The answer must consist of every line from the entries below that contains the word "family".

(DATA PROVIDED Opens)

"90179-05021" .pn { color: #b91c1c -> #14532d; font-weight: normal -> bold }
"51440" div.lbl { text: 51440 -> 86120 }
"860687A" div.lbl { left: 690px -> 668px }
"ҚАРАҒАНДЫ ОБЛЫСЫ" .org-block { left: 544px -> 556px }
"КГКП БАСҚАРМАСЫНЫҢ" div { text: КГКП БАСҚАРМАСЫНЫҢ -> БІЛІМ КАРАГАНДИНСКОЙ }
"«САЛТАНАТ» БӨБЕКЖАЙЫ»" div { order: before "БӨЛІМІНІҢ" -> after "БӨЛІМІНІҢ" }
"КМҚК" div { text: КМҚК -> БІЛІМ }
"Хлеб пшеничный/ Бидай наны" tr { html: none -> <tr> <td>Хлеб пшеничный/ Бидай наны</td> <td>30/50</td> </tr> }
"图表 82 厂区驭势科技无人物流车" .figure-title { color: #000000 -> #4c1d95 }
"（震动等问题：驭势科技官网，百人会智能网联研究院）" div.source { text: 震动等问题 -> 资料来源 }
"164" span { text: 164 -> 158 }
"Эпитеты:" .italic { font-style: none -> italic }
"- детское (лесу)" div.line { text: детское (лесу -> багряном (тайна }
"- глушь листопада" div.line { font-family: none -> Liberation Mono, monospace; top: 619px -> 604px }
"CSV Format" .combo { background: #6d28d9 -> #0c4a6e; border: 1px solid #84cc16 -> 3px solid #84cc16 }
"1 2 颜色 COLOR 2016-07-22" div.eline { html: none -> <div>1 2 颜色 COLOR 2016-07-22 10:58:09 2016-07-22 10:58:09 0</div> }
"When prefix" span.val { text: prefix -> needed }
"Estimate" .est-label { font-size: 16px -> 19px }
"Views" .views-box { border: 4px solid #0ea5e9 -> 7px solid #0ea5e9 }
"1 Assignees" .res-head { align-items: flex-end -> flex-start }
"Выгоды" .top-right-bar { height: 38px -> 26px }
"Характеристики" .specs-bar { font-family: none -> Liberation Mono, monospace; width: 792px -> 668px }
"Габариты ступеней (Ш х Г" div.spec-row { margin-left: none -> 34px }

(DATA PROVIDED Closes)

* [TASK RESPONSE]:
"- глушь листопада" div.line { font-family: none -> Liberation Mono, monospace; top: 619px -> 604px }
"Характеристики" .specs-bar { font-family: none -> Liberation Mono, monospace; width: 792px -> 668px }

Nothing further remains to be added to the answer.